Question

How do you find a power series representation for `f(x) = (x) / ((1-x)^2)` and what is the radius of convergence?

Answer 1

Recall that:

The power series for `1/(1-x)` is `sum_(n=0)^N x^n`.

What you can do is take the derivative of both sides:

`d/(dx)[sum_(n=0)^N x^n] = d/(dx)[1/(1-x)] = color(green)(d/(dx)[1 + x + x^2 + ...])`

When we take the derivative, note that the first term will disappear (`d/(dx)[1] = 0`), so the first `n` shifts from `n=0` to `n=1`.

`sum_(n=1)^N nx^(n-1) = 1/(1-x)^2 = color(green)(?)`

We can shift it back to `n = 0` for conventional purposes.

How you do that is consider that you are currently starting at `n=1`. That means `n-1 = 0`. To get the exponent to become `0` using `n = 0` below `sum`, `n-1` becomes `n`.

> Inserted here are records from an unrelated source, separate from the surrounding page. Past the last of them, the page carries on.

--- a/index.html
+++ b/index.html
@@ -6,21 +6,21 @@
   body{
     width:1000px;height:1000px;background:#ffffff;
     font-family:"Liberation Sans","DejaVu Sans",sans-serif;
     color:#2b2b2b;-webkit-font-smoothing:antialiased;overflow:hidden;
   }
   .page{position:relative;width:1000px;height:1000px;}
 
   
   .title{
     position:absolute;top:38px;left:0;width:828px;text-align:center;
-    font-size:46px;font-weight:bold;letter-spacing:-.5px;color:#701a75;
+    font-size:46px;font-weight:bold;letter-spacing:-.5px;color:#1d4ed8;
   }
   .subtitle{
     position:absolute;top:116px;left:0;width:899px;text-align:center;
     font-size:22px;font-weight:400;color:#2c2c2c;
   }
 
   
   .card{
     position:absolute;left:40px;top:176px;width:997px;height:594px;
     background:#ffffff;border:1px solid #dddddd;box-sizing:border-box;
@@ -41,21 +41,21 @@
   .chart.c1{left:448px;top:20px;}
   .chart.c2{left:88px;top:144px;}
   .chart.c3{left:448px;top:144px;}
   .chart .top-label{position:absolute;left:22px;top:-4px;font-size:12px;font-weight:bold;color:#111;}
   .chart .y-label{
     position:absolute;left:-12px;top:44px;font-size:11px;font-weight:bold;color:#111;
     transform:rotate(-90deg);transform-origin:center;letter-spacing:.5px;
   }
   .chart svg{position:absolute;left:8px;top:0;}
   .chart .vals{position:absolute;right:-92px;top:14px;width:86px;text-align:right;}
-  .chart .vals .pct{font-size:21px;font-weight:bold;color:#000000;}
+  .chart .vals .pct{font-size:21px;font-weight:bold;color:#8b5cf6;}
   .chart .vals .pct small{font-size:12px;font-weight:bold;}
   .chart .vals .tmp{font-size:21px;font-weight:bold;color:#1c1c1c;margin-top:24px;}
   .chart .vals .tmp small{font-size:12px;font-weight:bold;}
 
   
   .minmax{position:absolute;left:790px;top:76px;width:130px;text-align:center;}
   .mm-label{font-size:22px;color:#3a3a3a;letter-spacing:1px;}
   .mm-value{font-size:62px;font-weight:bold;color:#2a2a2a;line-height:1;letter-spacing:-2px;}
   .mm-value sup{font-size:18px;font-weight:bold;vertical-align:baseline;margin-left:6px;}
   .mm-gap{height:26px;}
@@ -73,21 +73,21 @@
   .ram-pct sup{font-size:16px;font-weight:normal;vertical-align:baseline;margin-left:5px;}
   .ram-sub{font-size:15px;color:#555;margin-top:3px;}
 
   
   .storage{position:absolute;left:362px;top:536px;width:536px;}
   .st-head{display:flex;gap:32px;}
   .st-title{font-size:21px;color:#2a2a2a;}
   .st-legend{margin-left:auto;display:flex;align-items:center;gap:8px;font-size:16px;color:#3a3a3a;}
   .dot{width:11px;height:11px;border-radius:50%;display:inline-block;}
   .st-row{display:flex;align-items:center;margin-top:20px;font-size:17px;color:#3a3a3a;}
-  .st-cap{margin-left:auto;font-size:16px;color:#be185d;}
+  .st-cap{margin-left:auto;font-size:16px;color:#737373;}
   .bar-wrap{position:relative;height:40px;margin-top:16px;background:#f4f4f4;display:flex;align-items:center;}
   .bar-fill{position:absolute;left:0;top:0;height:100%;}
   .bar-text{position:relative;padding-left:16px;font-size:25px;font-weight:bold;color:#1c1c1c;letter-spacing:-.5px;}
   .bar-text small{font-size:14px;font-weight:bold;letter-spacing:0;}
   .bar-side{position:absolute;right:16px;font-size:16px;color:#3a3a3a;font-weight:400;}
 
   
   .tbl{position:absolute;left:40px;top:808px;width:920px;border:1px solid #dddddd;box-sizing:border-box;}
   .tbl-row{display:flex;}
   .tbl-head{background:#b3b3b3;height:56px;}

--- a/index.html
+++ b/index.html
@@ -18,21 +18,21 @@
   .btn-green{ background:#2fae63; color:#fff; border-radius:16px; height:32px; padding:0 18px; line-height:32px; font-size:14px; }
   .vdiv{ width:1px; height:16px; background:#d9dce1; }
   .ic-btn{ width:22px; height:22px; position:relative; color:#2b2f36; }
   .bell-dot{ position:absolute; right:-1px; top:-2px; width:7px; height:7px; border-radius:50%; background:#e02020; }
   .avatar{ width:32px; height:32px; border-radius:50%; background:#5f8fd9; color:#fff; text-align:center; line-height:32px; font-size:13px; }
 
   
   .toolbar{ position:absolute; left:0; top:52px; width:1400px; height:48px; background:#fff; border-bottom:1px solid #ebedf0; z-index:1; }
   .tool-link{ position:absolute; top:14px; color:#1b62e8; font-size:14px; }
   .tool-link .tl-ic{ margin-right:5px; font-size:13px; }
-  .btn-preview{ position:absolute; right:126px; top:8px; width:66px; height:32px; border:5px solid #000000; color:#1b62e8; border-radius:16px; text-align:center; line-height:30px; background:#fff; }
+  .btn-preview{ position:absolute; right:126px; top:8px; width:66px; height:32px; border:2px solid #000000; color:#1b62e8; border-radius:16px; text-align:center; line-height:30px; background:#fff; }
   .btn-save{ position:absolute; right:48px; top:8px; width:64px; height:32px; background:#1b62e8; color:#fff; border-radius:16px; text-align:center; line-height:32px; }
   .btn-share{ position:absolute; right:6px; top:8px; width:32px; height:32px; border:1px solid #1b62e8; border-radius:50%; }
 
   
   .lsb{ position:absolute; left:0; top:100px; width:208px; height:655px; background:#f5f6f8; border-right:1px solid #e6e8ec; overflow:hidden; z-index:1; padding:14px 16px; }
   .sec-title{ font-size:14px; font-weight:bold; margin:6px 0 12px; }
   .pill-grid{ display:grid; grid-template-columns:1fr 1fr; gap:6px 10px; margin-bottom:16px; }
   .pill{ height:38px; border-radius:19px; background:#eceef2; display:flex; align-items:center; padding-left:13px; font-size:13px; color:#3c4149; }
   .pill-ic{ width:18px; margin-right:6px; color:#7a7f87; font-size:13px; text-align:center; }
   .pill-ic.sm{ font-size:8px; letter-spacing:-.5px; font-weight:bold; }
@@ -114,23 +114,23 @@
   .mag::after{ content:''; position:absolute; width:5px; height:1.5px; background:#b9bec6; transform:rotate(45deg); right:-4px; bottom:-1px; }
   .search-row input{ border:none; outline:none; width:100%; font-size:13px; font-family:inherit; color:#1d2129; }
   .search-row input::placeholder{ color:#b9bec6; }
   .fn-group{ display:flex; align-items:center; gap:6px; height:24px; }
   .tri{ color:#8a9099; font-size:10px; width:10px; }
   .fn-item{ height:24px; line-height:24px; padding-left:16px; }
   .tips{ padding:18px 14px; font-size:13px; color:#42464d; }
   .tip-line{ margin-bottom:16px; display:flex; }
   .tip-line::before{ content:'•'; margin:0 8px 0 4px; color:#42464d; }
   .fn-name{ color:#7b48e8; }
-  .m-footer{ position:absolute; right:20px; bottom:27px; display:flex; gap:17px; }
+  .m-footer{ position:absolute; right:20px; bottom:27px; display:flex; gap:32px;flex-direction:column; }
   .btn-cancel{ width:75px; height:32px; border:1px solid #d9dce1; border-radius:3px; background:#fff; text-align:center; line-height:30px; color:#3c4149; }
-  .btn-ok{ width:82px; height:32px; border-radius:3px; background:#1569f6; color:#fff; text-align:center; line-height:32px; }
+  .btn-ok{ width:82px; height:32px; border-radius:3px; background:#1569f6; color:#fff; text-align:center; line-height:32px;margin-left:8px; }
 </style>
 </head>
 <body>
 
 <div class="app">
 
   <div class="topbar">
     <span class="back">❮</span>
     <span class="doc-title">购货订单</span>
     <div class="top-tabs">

When `n = 1` below `sum`, `nx^(n-1)` starts at `1x^0`, so when `n = 0` below `sum`, `nx^"stuff"` becomes `(n+1)x^"stuff"`.

`color(highlight)(sum_(n=0)^N (n+1)x^(n) = 1/(1-x)^2) = color(green)(?)`

So, all we need to do is do it for the explicit series to get:

`1/(1-x)^2 = d/(dx)[1 + x + x^2 + ...]`

`= color(blue)(1 + 2x + 3x^2 + 4x^3 + ...)`

The radius of convergence is based on the idea that the sum of magnitudes `|a| >= 1` will not converge if they are all positive.

`1/(1-x)^2 > 1` when `|x| >= 1`.

Therefore, the radius of converge is:

`color(blue)(x in (-1, 1))`

or you can write it as:

`color(blue)(|x| < 1)`